16:20 – 18:10 PM (Beijing Time, GMT+8)

Research Building 1, SUSTech

Organized by the IEEE Computational Intelligence Society Shenzhen Chapter.

Activity Aim & Talk

With the explosive growth of multimodal information, how to enhance models’ understanding of diverse data sources through visual representation learning has become a major research focus in AI. This talk begins with the fundamental ideas behind visual representation learning and explores recent developments in visual model pretraining methods. It covers techniques such as image encoding, and the application and advancements of methods like CLIP in visual encoder pretraining. The speaker will discuss how contrastive learning or self-supervised methods improve visual features, the challenges of image-text modeling and cross-modal semantic alignment, and how CLIP-like models enable cross-modal transfer between visual and linguistic paradigms.

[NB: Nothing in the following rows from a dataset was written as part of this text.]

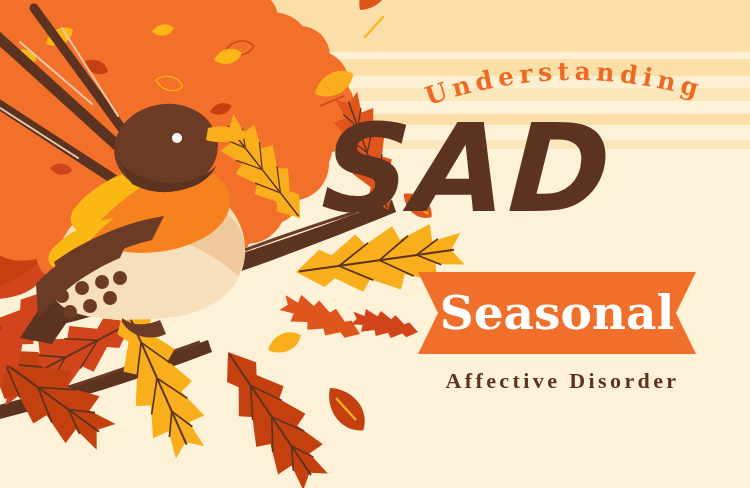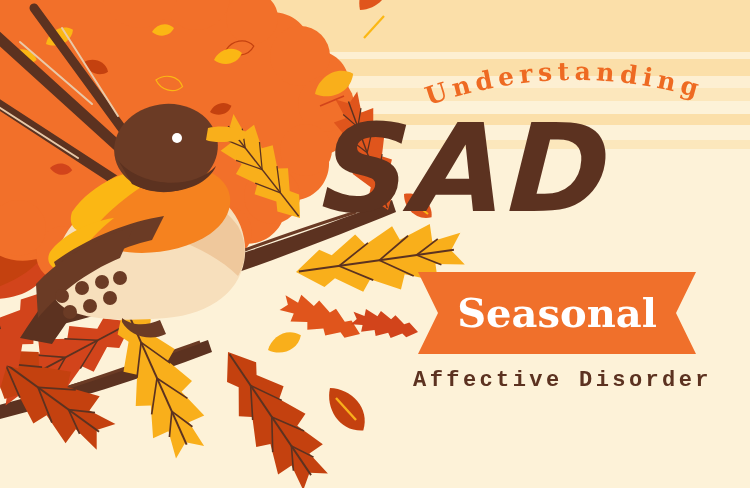--- a/index.html
+++ b/index.html
@@ -54,7 +54,7 @@
     position:absolute;inset:0;
     display:flex;align-items:center;justify-content:center;
     font-family:"DejaVu Serif", serif;
-    font-size:40px;
+    font-size:47px;
     font-weight:bold;
     color:#FFFFFF;
     letter-spacing:0px;

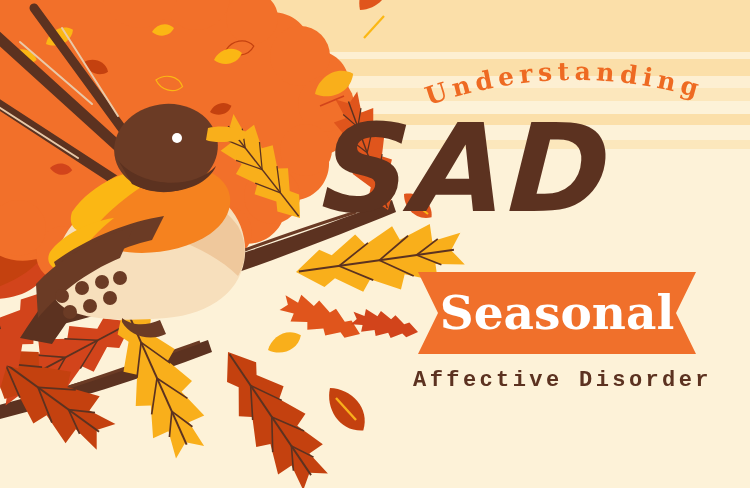--- a/index.html
+++ b/index.html
@@ -66,7 +66,7 @@
   #subtitle{
     left:390px; top:368px; width:345px;
     text-align:center;
-    font-family:Liberation Mono, monospace;
+    font-family:Liberation Serif, serif;
     font-size:22px;
     font-weight:bold;
     color:#5C3220;

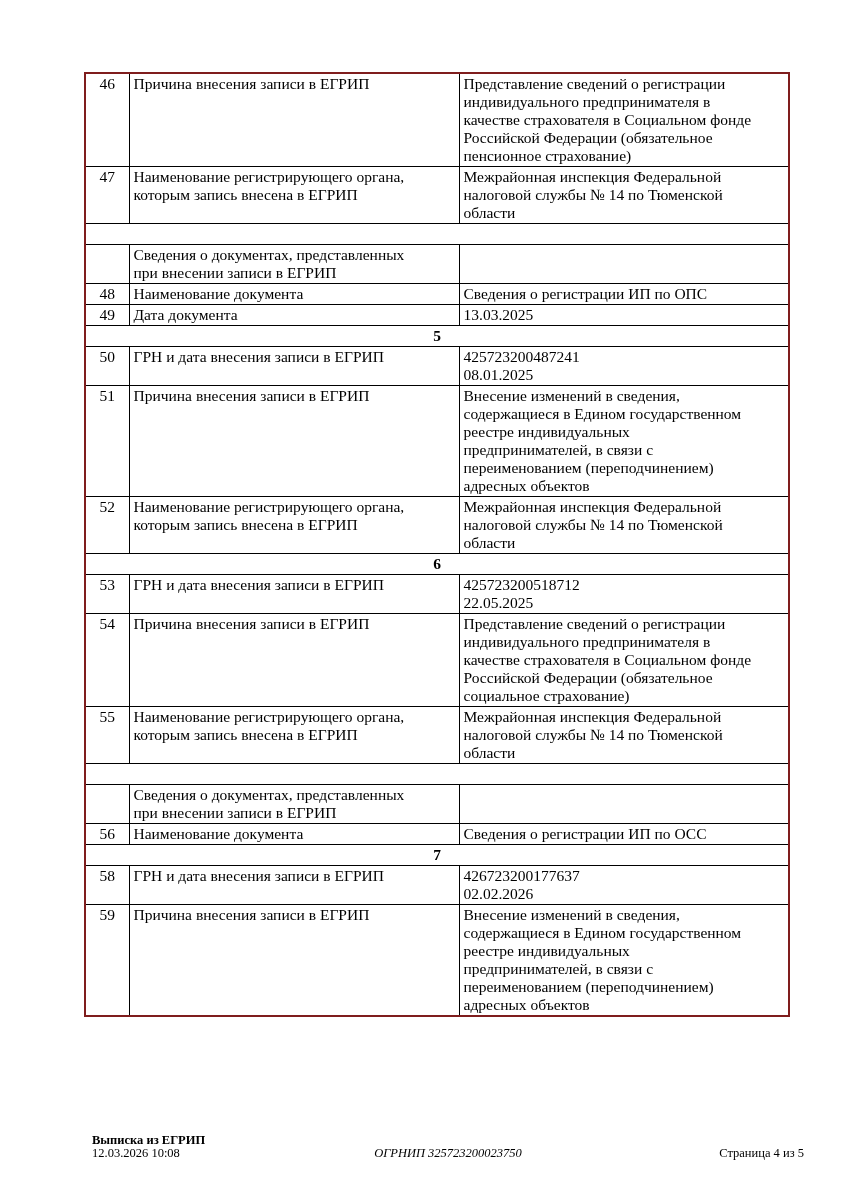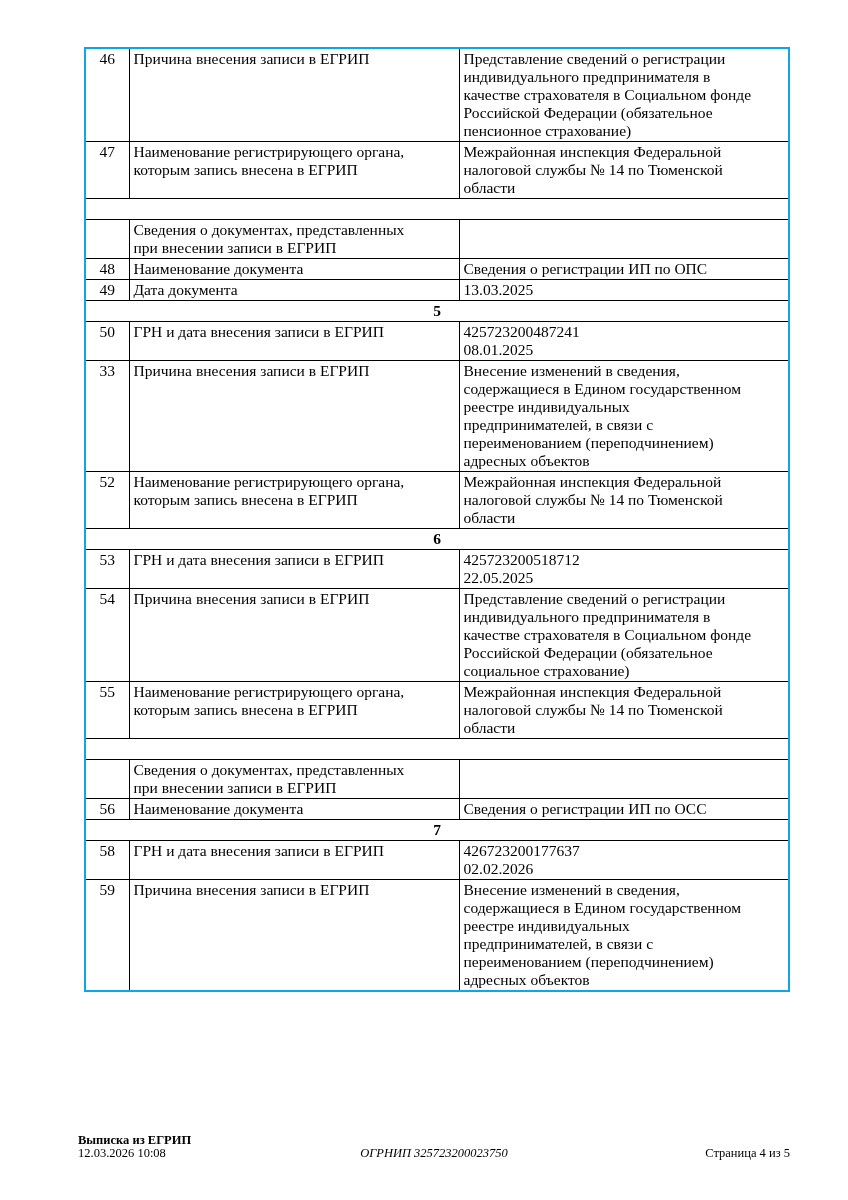--- a/index.html
+++ b/index.html
@@ -18,11 +18,11 @@
   }
   table.doc-table {
     position: absolute;
-    left: 84px; top: 47px;
+    left: 84px; top: 72px;
     width: 704px;
     border-collapse: collapse;
     table-layout: fixed;
-    border: 2px solid #0ea5e9;
+    border: 2px solid #7f1d1d;
   }
   table.doc-table td {
     border: 1px solid #000000;

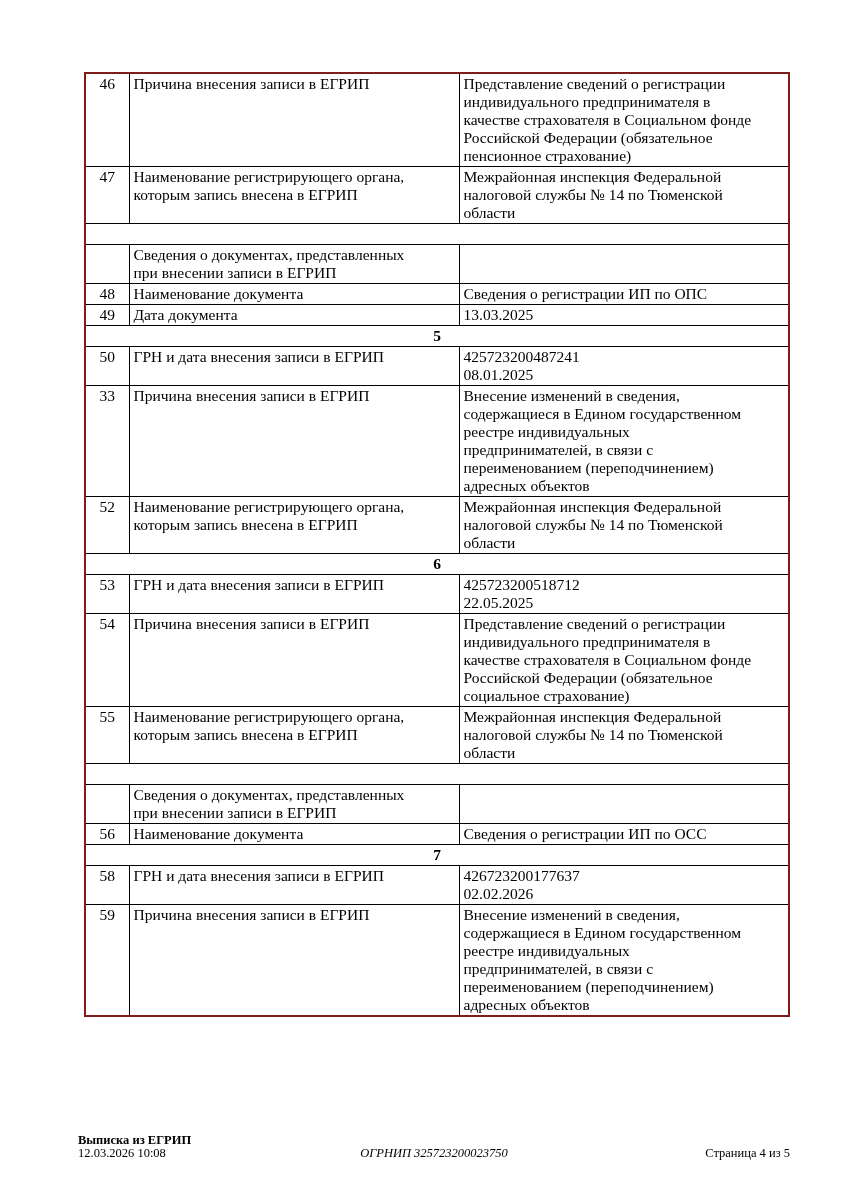--- a/index.html
+++ b/index.html
@@ -128,7 +128,7 @@
       </tr>
 
       <tr>
-        <td class="num-cell">33</td>
+        <td class="num-cell">51</td>
         <td class="label-cell">Причина внесения записи в ЕГРИП</td>
         <td class="value-cell">Внесение изменений в сведения,
 содержащиеся в Едином государственном

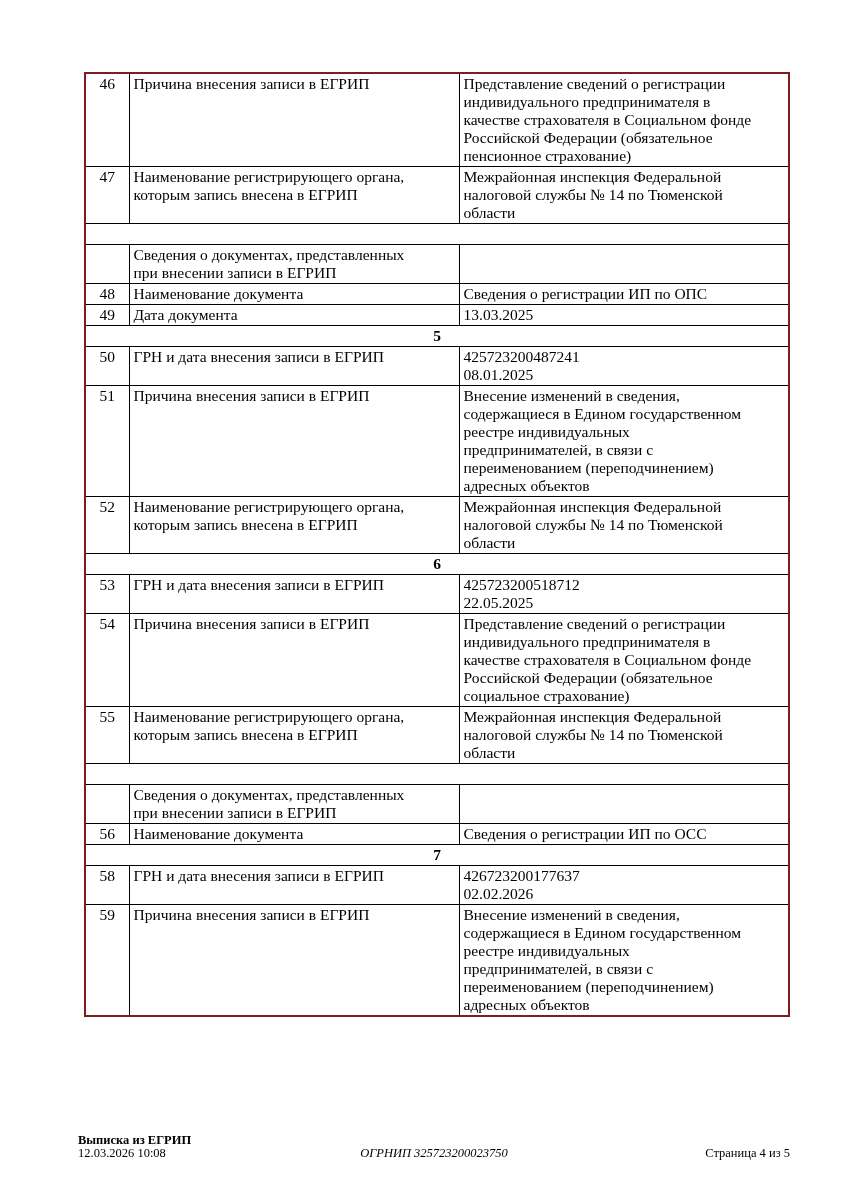--- a/index.html
+++ b/index.html
@@ -48,7 +48,7 @@
   }
   .footer {
     position: absolute;
-    left: 78px; top: 1131px;
+    left: 92px; top: 1131px;
     width: 712px;
     display: grid;
     grid-template-columns: 1fr auto 1fr;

The talk will further elaborate on how multimodal visual encoders act as key components in multimodal systems to support perception, decision-making, and collaborative understanding in real-world tasks. Overall, it aims to provide insights into how visual representation learning enhances performance, generalization, and interpretability in intelligent systems.

Meet the Speaker

Dr. Mingkai Zheng is an Assistant Professor in the Department of Computer Science and Engineering at SUSTech. He has long been engaged in the field of computer vision, focusing on extracting semantically rich and efficient representations from perceptual images and enhancing visual task performance through network architecture optimization. His related research has been cited over a thousand times on Google Scholar. He has extensive cross-disciplinary experience, having worked as a postdoctoral fellow at the Institute of Automation, Chinese Academy of Sciences, and as an algorithm engineer at Huawei’s Qinghe Lab. He led the design and implementation of a visual modeling pretraining solution for SenseCabin’s in-cabin intelligent driving system, which has been successfully deployed in over 13 million vehicles, including BYD, Cadillac, and Voyah models. Later, at ByteDance, he worked on the development and optimization of multimodal models for video understanding, supporting intelligent analysis and deep understanding of massive streaming content on TikTok.